When this happens the writing process will also receive a
SIGPIPE signal. (Thus, the write return value is seen only if
the program catches, blocks or ignores this signal.)
That additional parenthetical is a new addition in my memory and I
think a very good one. Because one would only ever see EPIPE if the
environment is trapping and ignoring SIGPIPE which is something that
they should never do. (Never say never. There is undoubtedly special
cases where ignoring SIGPIPE is useful or required. But as a general
statement one should never do it. Ignoring SIGPIPE causes people to
see "Broken pipe" errors.)
Therefore I conclude that your Android environment is mistakenly
installing a SIG_IGN handler for SIGPIPE in the environment.
man 7 signal
A child created via fork(2) inherits a copy of its parent's signal
dispositions. During an execve(2), the dispositions of handled signals
are reset to the default; the dispositions of ignored signals are left
unchanged.
Post by Paul-Jürgen Wagneron the terminal. Apparently the broken pipe does not cause the whole pipe
to quit. Could anyone explain why? My script relies on the last command
being able to terminate the whole pipe. Is there a way to ensure this
behaviour on GNURoot (android)?
Not having debugged this completely to root cause I can't say for
certain but I feel confident that the root cause of this problem is
something in the parent environment is ignoring SIGPIPE. This is
being inherited by all of the later children processes. That's bad.

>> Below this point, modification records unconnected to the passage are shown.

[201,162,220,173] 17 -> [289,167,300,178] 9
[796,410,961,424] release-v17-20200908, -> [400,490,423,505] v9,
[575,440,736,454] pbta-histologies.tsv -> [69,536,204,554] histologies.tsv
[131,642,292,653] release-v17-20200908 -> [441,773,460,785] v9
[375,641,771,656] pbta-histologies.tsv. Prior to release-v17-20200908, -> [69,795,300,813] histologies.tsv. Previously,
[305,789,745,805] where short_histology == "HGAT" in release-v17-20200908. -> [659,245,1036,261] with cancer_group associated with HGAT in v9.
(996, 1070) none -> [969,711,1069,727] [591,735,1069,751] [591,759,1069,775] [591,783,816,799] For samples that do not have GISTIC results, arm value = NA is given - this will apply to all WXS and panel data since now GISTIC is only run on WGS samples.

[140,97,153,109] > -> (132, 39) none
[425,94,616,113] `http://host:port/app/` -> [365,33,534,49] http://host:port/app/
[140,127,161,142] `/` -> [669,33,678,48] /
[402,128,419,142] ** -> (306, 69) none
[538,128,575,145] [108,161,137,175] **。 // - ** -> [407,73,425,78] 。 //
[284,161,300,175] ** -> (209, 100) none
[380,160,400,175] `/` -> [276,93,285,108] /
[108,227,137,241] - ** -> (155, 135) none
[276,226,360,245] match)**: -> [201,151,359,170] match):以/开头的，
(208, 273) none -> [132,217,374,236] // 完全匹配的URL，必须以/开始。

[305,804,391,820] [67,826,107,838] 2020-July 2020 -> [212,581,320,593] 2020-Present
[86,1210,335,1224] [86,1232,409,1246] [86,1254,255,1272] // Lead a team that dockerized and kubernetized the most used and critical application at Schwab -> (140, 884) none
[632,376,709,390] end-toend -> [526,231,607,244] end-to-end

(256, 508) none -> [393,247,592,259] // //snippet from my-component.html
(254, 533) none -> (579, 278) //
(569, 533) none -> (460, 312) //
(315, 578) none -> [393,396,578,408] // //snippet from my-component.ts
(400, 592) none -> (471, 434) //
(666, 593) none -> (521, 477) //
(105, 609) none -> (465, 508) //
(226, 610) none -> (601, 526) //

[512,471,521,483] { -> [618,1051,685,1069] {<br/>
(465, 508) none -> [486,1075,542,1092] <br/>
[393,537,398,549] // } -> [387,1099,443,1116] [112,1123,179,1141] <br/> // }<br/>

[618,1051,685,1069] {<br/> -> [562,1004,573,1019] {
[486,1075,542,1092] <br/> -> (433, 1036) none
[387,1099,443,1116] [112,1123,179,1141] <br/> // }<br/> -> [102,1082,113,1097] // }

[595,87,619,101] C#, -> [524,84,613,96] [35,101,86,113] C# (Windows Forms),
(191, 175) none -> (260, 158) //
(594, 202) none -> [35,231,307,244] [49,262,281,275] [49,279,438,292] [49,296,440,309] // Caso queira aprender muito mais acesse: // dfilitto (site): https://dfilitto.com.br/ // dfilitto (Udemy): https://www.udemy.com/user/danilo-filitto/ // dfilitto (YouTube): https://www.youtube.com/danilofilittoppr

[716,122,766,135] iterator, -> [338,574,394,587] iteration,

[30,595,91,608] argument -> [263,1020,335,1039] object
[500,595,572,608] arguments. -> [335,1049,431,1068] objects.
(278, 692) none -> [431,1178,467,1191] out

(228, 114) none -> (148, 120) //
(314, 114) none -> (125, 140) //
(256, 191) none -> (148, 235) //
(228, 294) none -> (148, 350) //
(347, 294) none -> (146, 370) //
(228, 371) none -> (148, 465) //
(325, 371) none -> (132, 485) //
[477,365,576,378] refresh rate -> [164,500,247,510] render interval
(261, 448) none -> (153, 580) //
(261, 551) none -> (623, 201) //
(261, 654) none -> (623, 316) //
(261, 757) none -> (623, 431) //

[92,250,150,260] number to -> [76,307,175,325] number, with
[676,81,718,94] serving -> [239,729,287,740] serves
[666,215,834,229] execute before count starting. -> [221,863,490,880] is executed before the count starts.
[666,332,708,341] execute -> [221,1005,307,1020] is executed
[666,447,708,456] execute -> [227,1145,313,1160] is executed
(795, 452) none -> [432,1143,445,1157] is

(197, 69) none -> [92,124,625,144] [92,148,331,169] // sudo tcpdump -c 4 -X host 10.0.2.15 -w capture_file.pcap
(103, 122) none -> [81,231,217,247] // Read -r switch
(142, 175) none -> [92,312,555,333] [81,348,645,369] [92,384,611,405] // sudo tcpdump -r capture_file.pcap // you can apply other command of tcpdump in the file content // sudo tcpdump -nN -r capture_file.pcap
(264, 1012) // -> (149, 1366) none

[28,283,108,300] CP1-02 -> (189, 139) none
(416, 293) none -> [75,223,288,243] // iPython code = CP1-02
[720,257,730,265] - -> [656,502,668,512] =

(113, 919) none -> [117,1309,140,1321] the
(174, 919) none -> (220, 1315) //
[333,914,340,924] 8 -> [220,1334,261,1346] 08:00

Find that and fix it and it should all work normally.
For what it is worth I tried this on Android using Termux and
received the same result. I feel confident that the parent
environment ignoring SIGPIPE is the problem.
Post by Paul-Jürgen WagnerP.S.: I noticed that with GNURoot on android, process substitution does not
work, probably because /dev can not be written? Is that related to the
problem above?
No. I don't think so. That would be a different problem. And
strictly speaking that isn't a portable operation anyway.
Again a very complicated topic. I hope I didn't screw up something in
my analysis of it. If I did however someone please call it out and
improve upon the answering of it.
Bob
P.S. Using {0..9} as in "for i in {0..9}" is really not a good way to
do this. It expands to be the full set.
for i in 0 1 2 3 4 5 6 7 8 9
For 10 items this is okay. But people get used to doing that and then
do it for 10 zillion items. That eats up a *LOT* of memory.
for i in {0..99999999}
In bash it is better to simply use a real for loop.
for ((i=1; i<=10000000; i++)); do
And next I am of the opinion that counting numbers should be whole
counting numbers starting at 1 not 0 and proceeding on from there.
But that is a different topic.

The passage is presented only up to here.